===== RECORD EXCERPTS
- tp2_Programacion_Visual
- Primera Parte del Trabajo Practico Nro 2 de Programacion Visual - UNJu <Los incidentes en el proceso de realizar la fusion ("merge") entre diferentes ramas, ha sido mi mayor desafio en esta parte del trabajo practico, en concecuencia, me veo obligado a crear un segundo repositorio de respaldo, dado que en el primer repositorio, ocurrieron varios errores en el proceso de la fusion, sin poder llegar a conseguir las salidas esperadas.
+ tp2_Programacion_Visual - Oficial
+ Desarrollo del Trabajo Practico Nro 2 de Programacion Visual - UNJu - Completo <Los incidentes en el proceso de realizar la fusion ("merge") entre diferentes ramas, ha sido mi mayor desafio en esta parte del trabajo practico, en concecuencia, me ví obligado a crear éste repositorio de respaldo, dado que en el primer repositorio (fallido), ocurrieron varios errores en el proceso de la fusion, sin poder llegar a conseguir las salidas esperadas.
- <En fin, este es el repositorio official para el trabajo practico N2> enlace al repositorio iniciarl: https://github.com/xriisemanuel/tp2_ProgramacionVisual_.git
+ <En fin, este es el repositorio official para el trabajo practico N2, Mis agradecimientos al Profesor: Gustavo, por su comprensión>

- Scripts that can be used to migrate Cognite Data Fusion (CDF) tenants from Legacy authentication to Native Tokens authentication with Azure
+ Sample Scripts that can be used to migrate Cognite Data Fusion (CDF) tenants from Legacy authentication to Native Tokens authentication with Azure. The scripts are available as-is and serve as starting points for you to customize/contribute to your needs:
==========
===== RECORD EXCERPTS
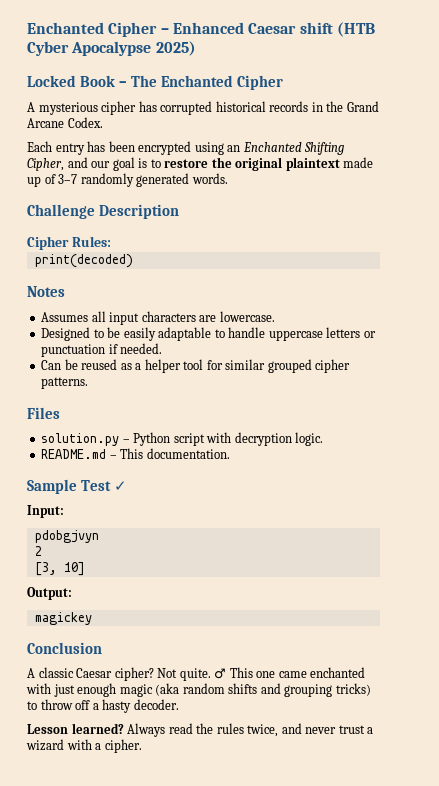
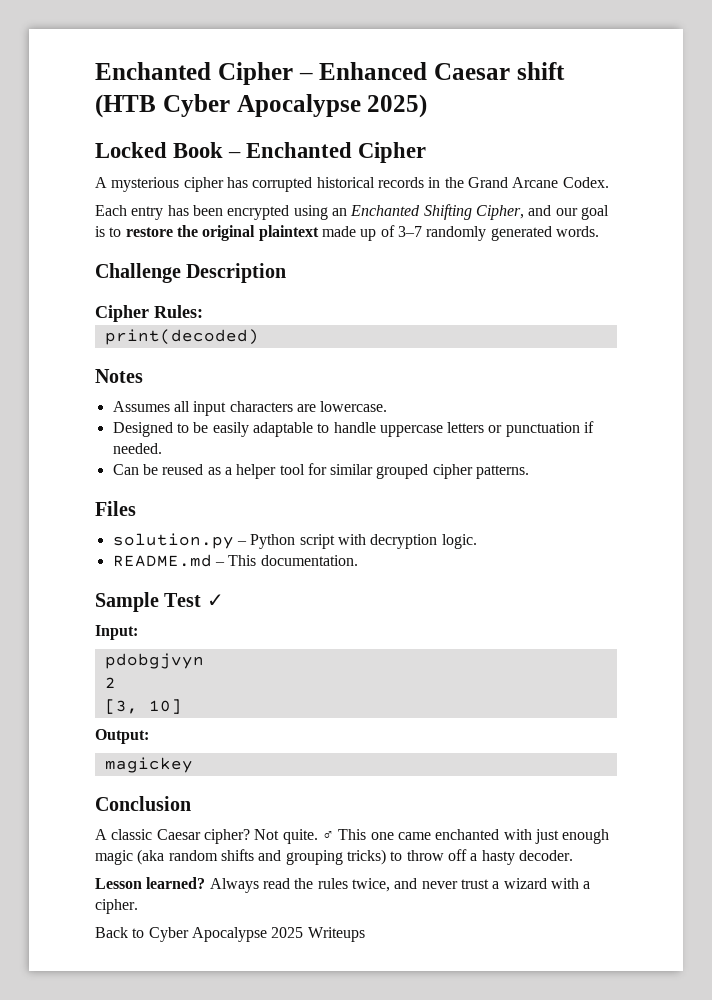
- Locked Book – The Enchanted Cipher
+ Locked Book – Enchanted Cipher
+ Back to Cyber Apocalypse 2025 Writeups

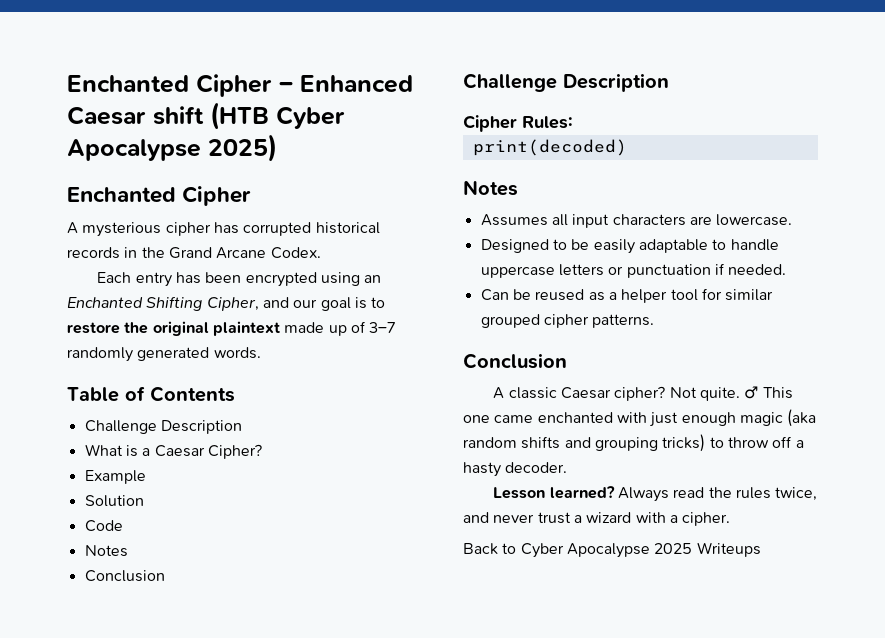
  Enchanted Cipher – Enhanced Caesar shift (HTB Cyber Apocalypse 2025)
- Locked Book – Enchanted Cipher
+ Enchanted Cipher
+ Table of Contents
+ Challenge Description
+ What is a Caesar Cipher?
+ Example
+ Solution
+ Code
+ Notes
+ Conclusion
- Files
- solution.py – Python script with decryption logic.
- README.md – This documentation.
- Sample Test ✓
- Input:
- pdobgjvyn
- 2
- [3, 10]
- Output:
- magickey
==========
→ **TO DO**
Show the lines of the records that contain the word "authentication".

→ **RESULT BELOW**
- Scripts that can be used to migrate Cognite Data Fusion (CDF) tenants from Legacy authentication to Native Tokens authentication with Azure
+ Sample Scripts that can be used to migrate Cognite Data Fusion (CDF) tenants from Legacy authentication to Native Tokens authentication with Azure. The scripts are available as-is and serve as starting points for you to customize/contribute to your needs:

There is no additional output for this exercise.